#### TASK PROMPT:
Read the data below line by line and copy each one with "sans" in it.

____ DATA

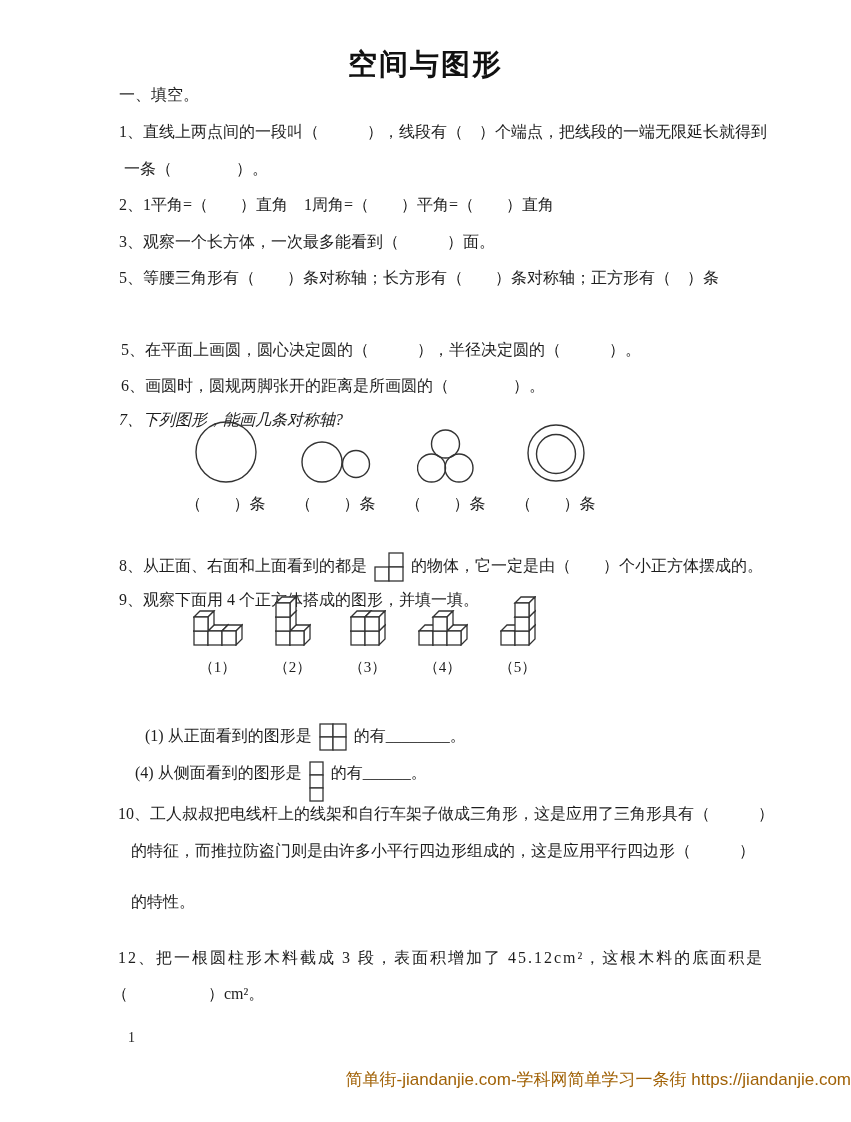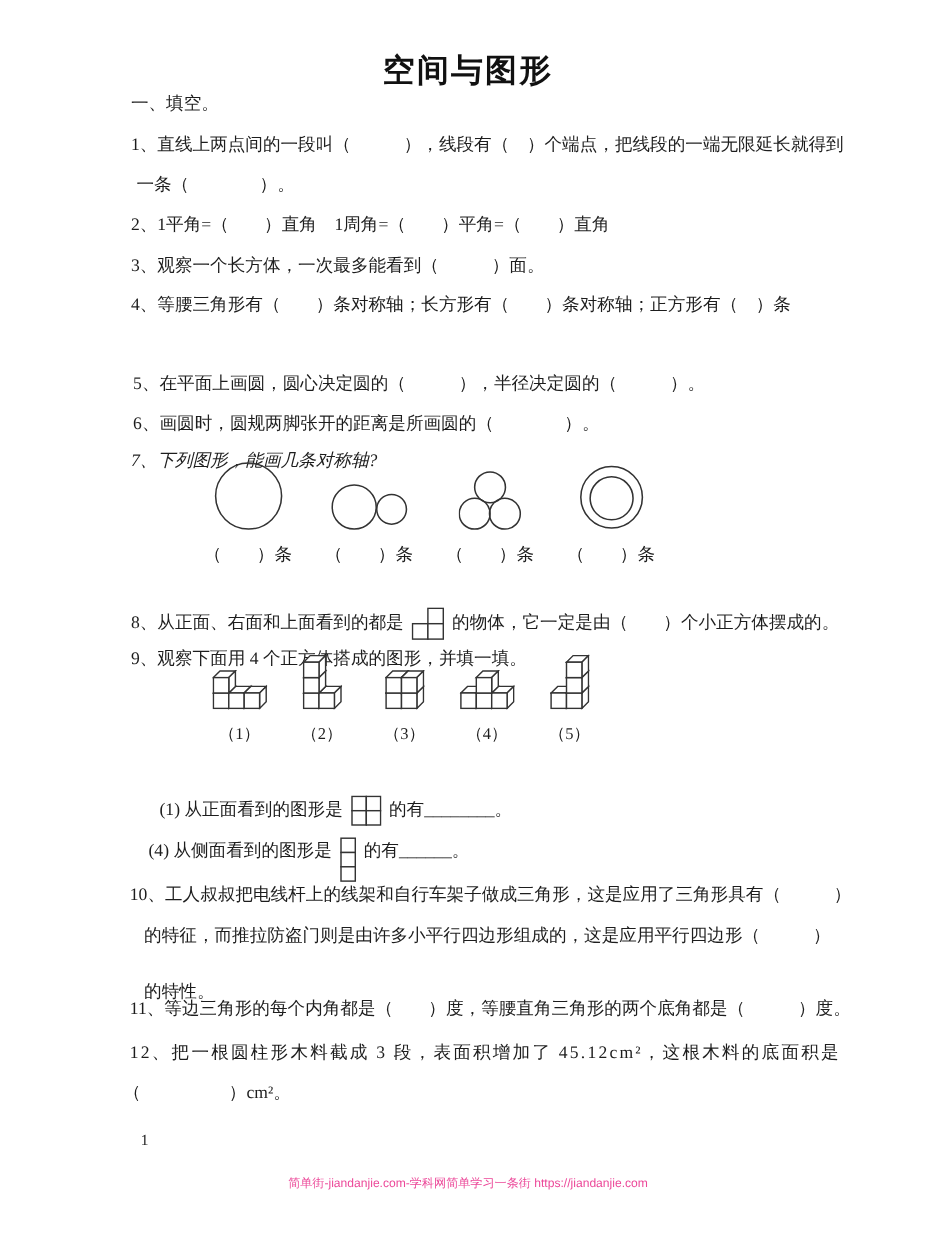--- a/index.html
+++ b/index.html
@@ -61,7 +61,7 @@
   <p class="ln t-q1b">一条（　　　　）。</p>
   <p class="ln t-q2">2、1平角=（　　）直角　1周角=（　　）平角=（　　）直角</p>
   <p class="ln t-q3">3、观察一个长方体，一次最多能看到（　　　）面。</p>
-  <p class="ln t-q4a">4、等腰三角形有（　　）条对称轴；长方形有（　　）条对称轴；正方形有（　）条</p>
+  <p class="ln t-q4a">5、等腰三角形有（　　）条对称轴；长方形有（　　）条对称轴；正方形有（　）条</p>
   <p class="ln t-q5">5、在平面上画圆，圆心决定圆的（　　　），半径决定圆的（　　　）。</p>
   <p class="ln t-q6">6、画圆时，圆规两脚张开的距离是所画圆的（　　　　）。</p>
   <p class="ln t-q7">7、下列图形，能画几条对称轴?</p>

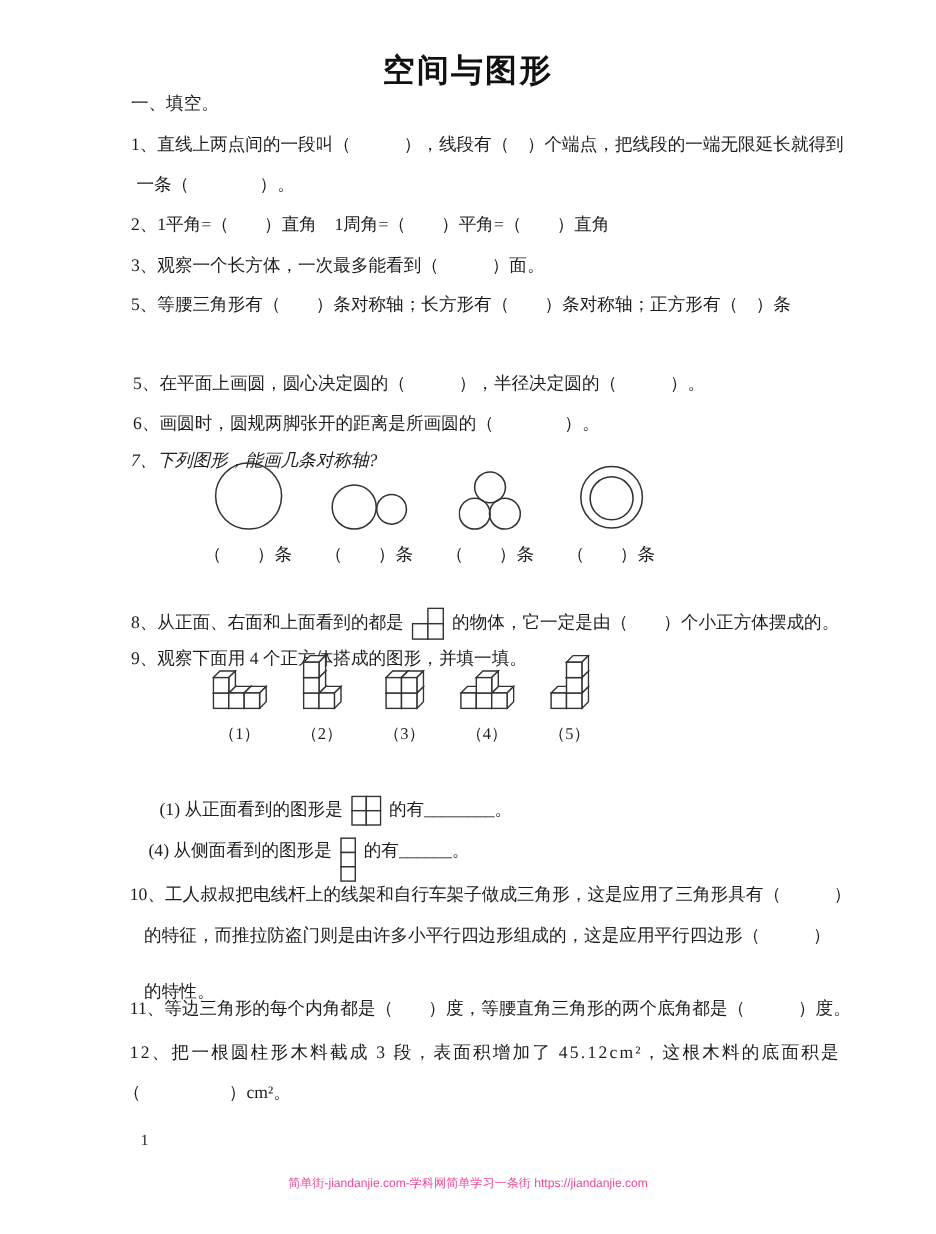--- a/index.html
+++ b/index.html
@@ -213,7 +213,6 @@
   <p class="ln t-q10a">10、工人叔叔把电线杆上的线架和自行车架子做成三角形，这是应用了三角形具有（　　　）</p>
   <p class="ln t-q10b">的特征，而推拉防盗门则是由许多小平行四边形组成的，这是应用平行四边形（　　　）</p>
   <p class="ln t-q10c">的特性。</p>
-  <p class="ln t-q11">11、等边三角形的每个内角都是（　　）度，等腰直角三角形的两个底角都是（　　　）度。</p>
   <p class="ln t-q12a">12、把一根圆柱形木料截成 3 段，表面积增加了 45.12cm²，这根木料的底面积是</p>
   <p class="ln t-q12b">（　　　　　）cm²。</p>
 

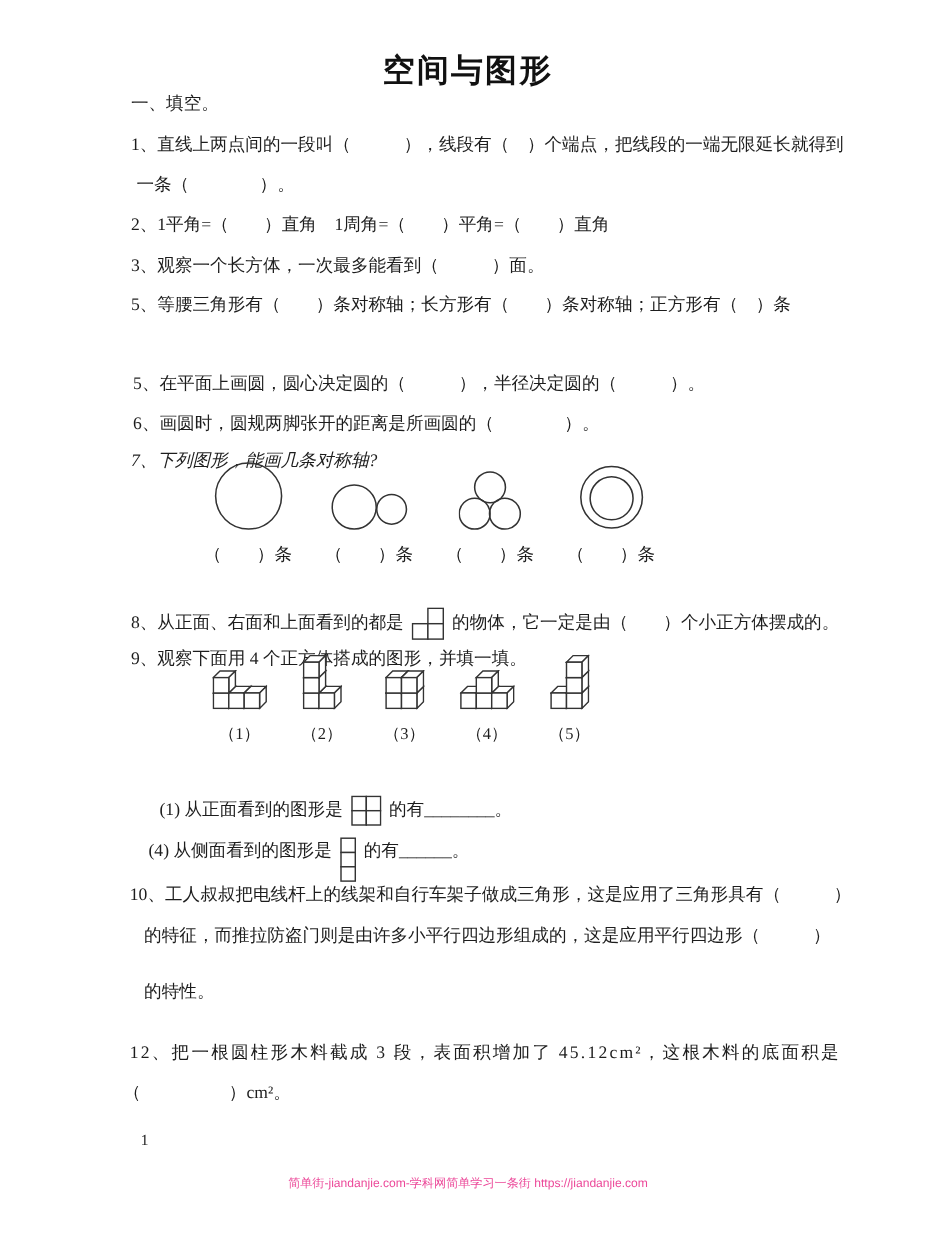--- a/index.html
+++ b/index.html
@@ -45,8 +45,8 @@
   .inlinefig svg{vertical-align:middle;display:inline-block;}
   .hangfig svg{vertical-align:-24px;}
   .pagenum{position:absolute;top:1030px;left:128px;font-size:14px;color:#222;}
-  .footer{position:absolute;top:1068px;left:0;width:100%;text-align:center;
-          font-family:"Liberation Sans","DejaVu Sans",sans-serif;font-size:11px;color:#ec4899;}
+  .footer{position:absolute;top:1068px;left:0;width:100%;text-align:right;
+          font-family:"Liberation Sans","DejaVu Sans",sans-serif;font-size:17px;color:#a16207;}
 </style>
 </head>
 <body>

________

#### RESULT FOR THIS EXERCISE:
-          font-family:"Liberation Sans","DejaVu Sans",sans-serif;font-size:11px;color:#ec4899;}
+          font-family:"Liberation Sans","DejaVu Sans",sans-serif;font-size:17px;color:#a16207;}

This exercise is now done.